FDS on CUDA-enabled GPUs

Waled Elsouki

unread,

Oct 31, 2017, 8:54:12 PM10/31/17

to FDS and Smokeview Discussions

Hi

I have no experience in computer programming, but I was wondering if it is possible to compile and run FDS on CUDA-enabled GPUs.

I understand this was looked at a long time ago https://groups.google.com/forum/#!topic/fds-smv/iJvyXuyxXAo , but this may be more feasible now with the release of CUDA FORTRAN https://developer.nvidia.com/cuda-fortran

It would be great to be able to utilise the GPUs we have in our CAD dedicated PCs (NVIDIA Quadra M2000).
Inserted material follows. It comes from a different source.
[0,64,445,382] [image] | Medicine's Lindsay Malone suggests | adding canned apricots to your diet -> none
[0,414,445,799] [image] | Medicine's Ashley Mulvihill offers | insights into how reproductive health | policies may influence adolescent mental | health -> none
If it is indeed feasible, could decent performance be expected ? say compared to the CPUs in the PCs (Intel Xeon E5-1650 v4 - 6 cores / 12 threads @ 3.60GHz).
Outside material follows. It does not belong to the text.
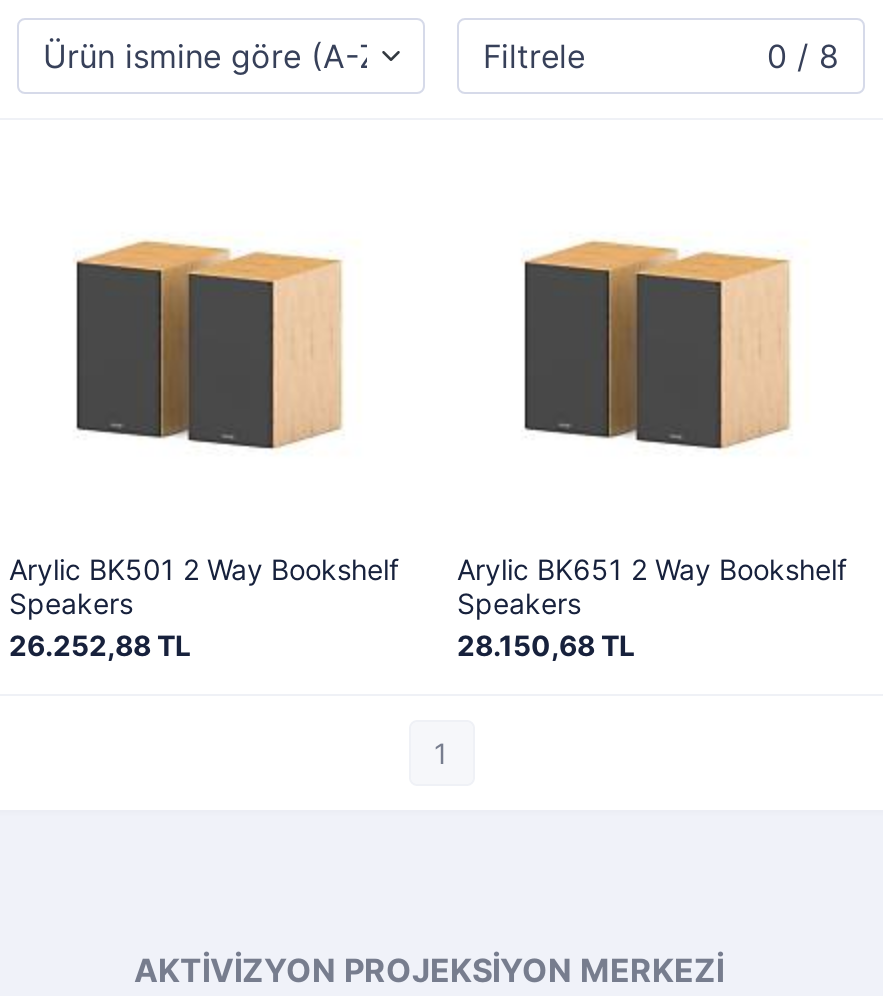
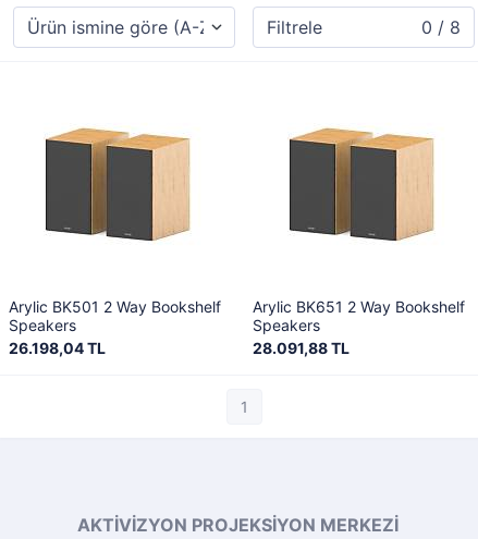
[9,628,191,662] 26.252,88 TL -> [9,339,106,357] 26.198,04 TL
[457,628,635,662] 28.150,68 TL -> [253,339,350,357] 28.091,88 TL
What would the determining factor be in potential performance of FDS on a GPU? Is it floating point FLOPs?

Thanks,

Waled

Kevin

unread,

Nov 1, 2017, 8:55:27 AM11/1/17

to FDS and Smokeview Discussions

We do not want to tailor the code for one particular type of card.

There is no clear evidence that the GPU is going to help us because our current mode of shared-memory parallelization (OpenMP) only provides a speed up of a factor of two.

fde

unread,

Nov 28, 2017, 2:55:02 AM11/28/17

to FDS and Smokeview Discussions

Currently, crypocurrencies are being calculated with CUDA and equivalent system in ATI cards. In benchmark results many cards are faster than a decent CPU, because number of shader units are hundreds even though processing power is low. Here is a list of CUDA supporting cards. It is not one type of cards, there are many available and in use.

https://www.geforce.com/hardware/technology/cuda/supported-gpus

I do not know how OpenMP works but the way CUDA works sound a perfect use for CFD.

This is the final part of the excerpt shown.